Iker, ou a lei da relatividade humana
Poucas horas depois de ter visitado o seu marido no Hospital, a mulher de Iker Casillas, Sara Carbonero, com o seu sentido jornalístico do valor da expressão e da palavra lembrava uma amiga que lhe tinha dito: «a vida, por vezes, tem uma maneira estranha de nos lembrar da importância de estarmos vivos». A frase passou nos intervalos da chuva de perguntas dos jornalistas, que não se compadeceram, nem mesmo quando Sara lhes lembrou que dentro do carro que conduzia estavam os miúdos, os filhos de Iker Casillas.
A verdade é que o insólito de uma vulnerabilidade imprevista num ídolo do futebol, que parecia respirar saúde por todos os poros e ter ainda muita, em sobra, para dar e vender, criou um sentimento muito latino de solidariedade transversal. Bastou que a notícia do enfarte do miocárdio do famoso guarda-redes do FC Porto se propagasse mais rápida do que a velocidade da luz para que de todo o lado surgissem sinceros votos de rápido restabelecimento. Benfica e Sporting foram dos primeiros a reagir oficialmente e, muito à maneira portuguesa, sempre algo indisciplinada, quando não, mesmo, caótica, a resposta, amável, quase diria amiga, foi dada, em nome de todos os portistas, não pelo presidente do clube, não pela administração da SAD, mas pelo líder da claque dos SuperDragões.
De repente, o futebol bélico e arruaceiro que parecia instalado para todo o sempre no penoso palco do futebol português, transformava-se, como que por encanto, num exemplo de valores, de solidariedade, de princípios que tinham por base a importância suprema da vida humana.
De facto, como dizia Sara Carbonero, a vida tem uma forma estranha e, por vezes, até brutal de nos explicar que há uma lei da relatividade humana que importa não esquecer, nem ultrapassar nos seus riscos vermelhos. Pode-se falar de off-sides e de penaltis da forma mais talibânica, mais irracional, mais cega; pode-se ser estupidamente sectário no clubismo mais primário, mas tais manifestações, além de se alimentarem de audiências compradas a todo o custo, esbarram com estrondo num momento assim em que se marcam tão claras diferenças entre aquilo que é o acessório de umas quantas vidas pobrezinhas de espírito e o essencial de todas as vidas, sejam elas ricas ou pobres, sejam elas esclarecidas ou brutalizadas.

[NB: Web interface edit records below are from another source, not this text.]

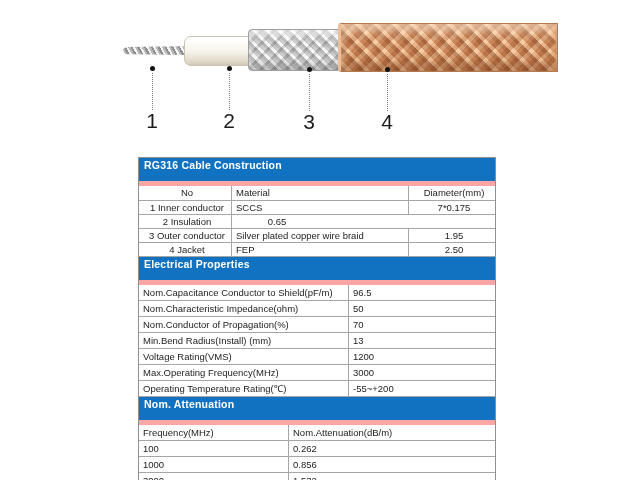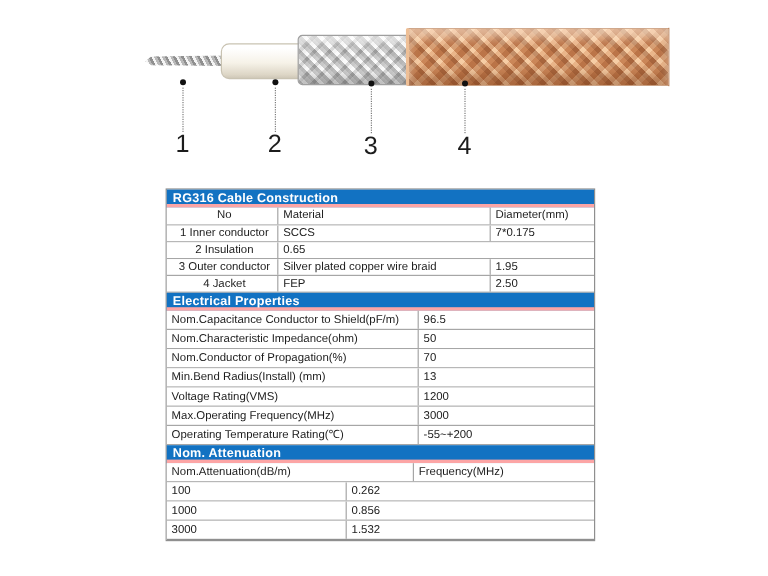--- a/index.html
+++ b/index.html
@@ -42,33 +42,33 @@
   .leader .line { width:0; height:37px; border-left:1px dotted #7d7d7d; margin:2px auto 0 auto; }
   .leader .num { font-size:21px; color:#1c1c1c; line-height:22px; }
   #leader-1 { left:137px; top:66px; }
   #leader-2 { left:214px; top:66px; }
   #leader-3 { left:294px; top:67px; }
   #leader-4 { left:372px; top:67px; }
 
   
   #tables { position:absolute; left:138px; top:157px; width:358px;
             border:1px solid #8f8f8f; background:#fff; }
-  .ttl { height:15px; background:#1272c2; color:#fff; font-weight:bold;
+  .ttl { height:28px; background:#1272c2; color:#fff; font-weight:bold;
          font-size:10.5px; line-height:15px; padding-left:5px;
-         border-bottom:3px solid #fca5a5; letter-spacing:.2px; }
+         border-bottom:5px solid #fca5a5; letter-spacing:.2px; }
   .row { display:flex; border-bottom:1px solid #a6a6a6; background:#fff; }
   .row:last-child { border-bottom:1px solid #8f8f8f; }
   .cell { font-size:9.5px; color:#1c1c1c; padding:0 0 0 4px; white-space:nowrap;
           overflow:hidden; border-right:1px solid #a6a6a6; }
   .cell:last-child { border-right:none; }
   .h13 .cell { height:13px; line-height:13px; }
   .h14 .cell { height:14px; line-height:14px; }
   .h15 .cell { height:15px; line-height:15px; }
   
-  .t1c1 { width:93px;text-align:center; } .t1c2 { width:177px; } .t1c3 { width:86px; }
+  .t1c1 { width:93px;text-align:center; } .t1c2 { width:177px; } .t1c3 { width:86px;text-align:center; }
   
   .t2c1 { width:210px; } .t2c2 { width:146px; }
   
   .t3c1 { width:150px; } .t3c2 { width:206px; }
 </style>
 </head>
 <body>
 
 <div id="canvas">
 
@@ -153,22 +153,22 @@
       <div class="cell t2c1">Max.Operating Frequency(MHz)</div>
       <div class="cell t2c2">3000</div>
     </div>
     <div class="row h15">
       <div class="cell t2c1">Operating Temperature Rating(℃)</div>
       <div class="cell t2c2">-55~+200</div>
     </div>
 
     <div class="ttl">Nom. Attenuation</div>
     <div class="row h15">
+      <div class="cell t3c1">Frequency(MHz)</div>
       <div class="cell t3c2">Nom.Attenuation(dB/m)</div>
-      <div class="cell t3c1">Frequency(MHz)</div>
     </div>
     <div class="row h15">
       <div class="cell t3c1">100</div>
       <div class="cell t3c2">0.262</div>
     </div>
     <div class="row h15">
       <div class="cell t3c1">1000</div>
       <div class="cell t3c2">0.856</div>
     </div>
     <div class="row h15">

Neste quadro, importa dizer que a pergunta provavelmente mais repetida sobre se Casillas ainda regressará, ou não, às balizas, é uma pergunta, não direi irrelevante, mas uma pergunta desnecessária. Em primeiro lugar, porque quem pergunta sabe que ninguém pode responder; em segundo lugar porque nem mesmo o próprio Iker tem vontade de dar resposta, mesmo que fosse clinicamente possível dizer que a recuperação será total e não deixará sequelas, nem obrigações que interditem a alta competição desportiva, coisa que até a um leigo parecerá improvável.
Seja como for - e isso é o que mais importa dizer - é sempre o homem que está em causa e não o futebolista. E não se pense que alguma coisa sobre esta visão essencial do assunto se alteraria caso Iker Casillas não fosse um extraordinário jogador em final de carreira, bem de vida, com títulos europeus e mundiais conquistados, e fosse, antes, um jovem e promissor futebolista, que visse cruelmente interrompida a sua vida profissional.
Pinto da Costa, sempre na sua visão de regionalizar tudo e todos, disse: «Iker é Porto!». A seiscentos quilómetros de distância, alguém dirá: «Iker é Madrid». A verdade inteira é que Iker é um ser humano que ao longo da sua vida de enorme exposição mediática soube merecer o respeito de todos os que dirão: «Iker é um Homem».